START DATA

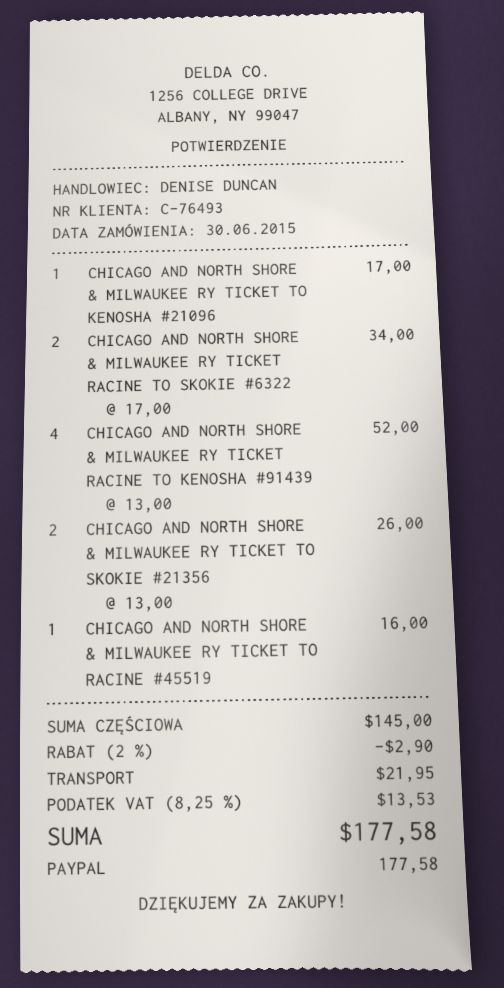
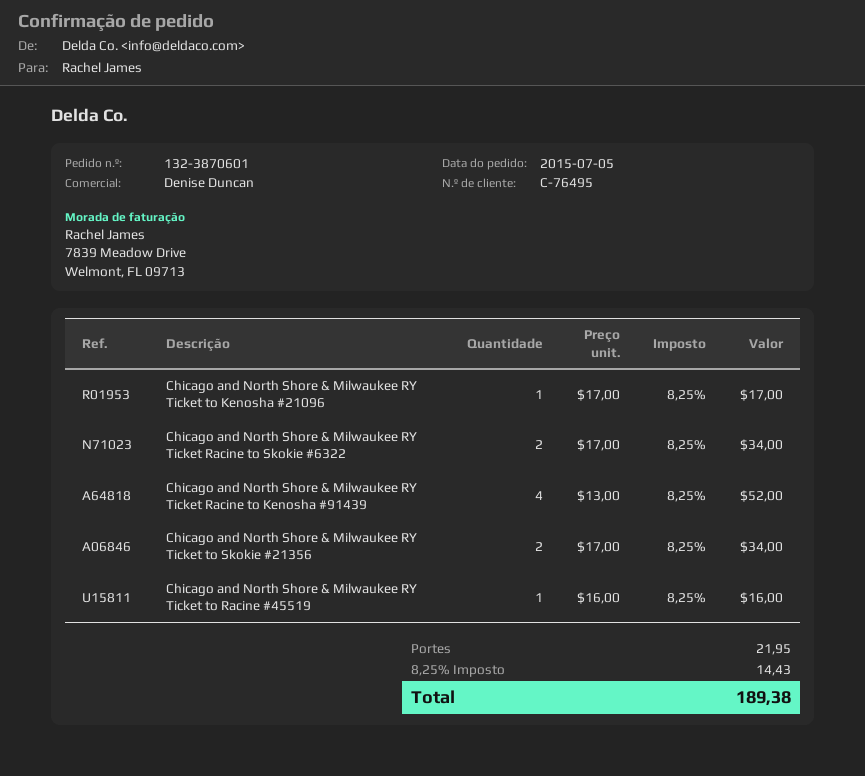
order date: 2015-06-30 -> 2015-07-05
customer number: C-76493 -> C-76495
CHICAGO AND NORTH SHORE & MILWAUKEE RY TICKET TO SKOKIE #21356: 2 x 13.00 = 26.00 -> 2 x 17.00 = 34.00
discount: 2% = 2.90 -> none
tax: 8.25% = 13.53 -> 8.25% = 14.43
total: 177.58 -> 189.38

END DATA

Word for word, restate all of the data, but do not copy the pictures.

[RESPONSE BOX]:
order date: 2015-06-30 -> 2015-07-05
customer number: C-76493 -> C-76495
CHICAGO AND NORTH SHORE & MILWAUKEE RY TICKET TO SKOKIE #21356: 2 x 13.00 = 26.00 -> 2 x 17.00 = 34.00
discount: 2% = 2.90 -> none
tax: 8.25% = 13.53 -> 8.25% = 14.43
total: 177.58 -> 189.38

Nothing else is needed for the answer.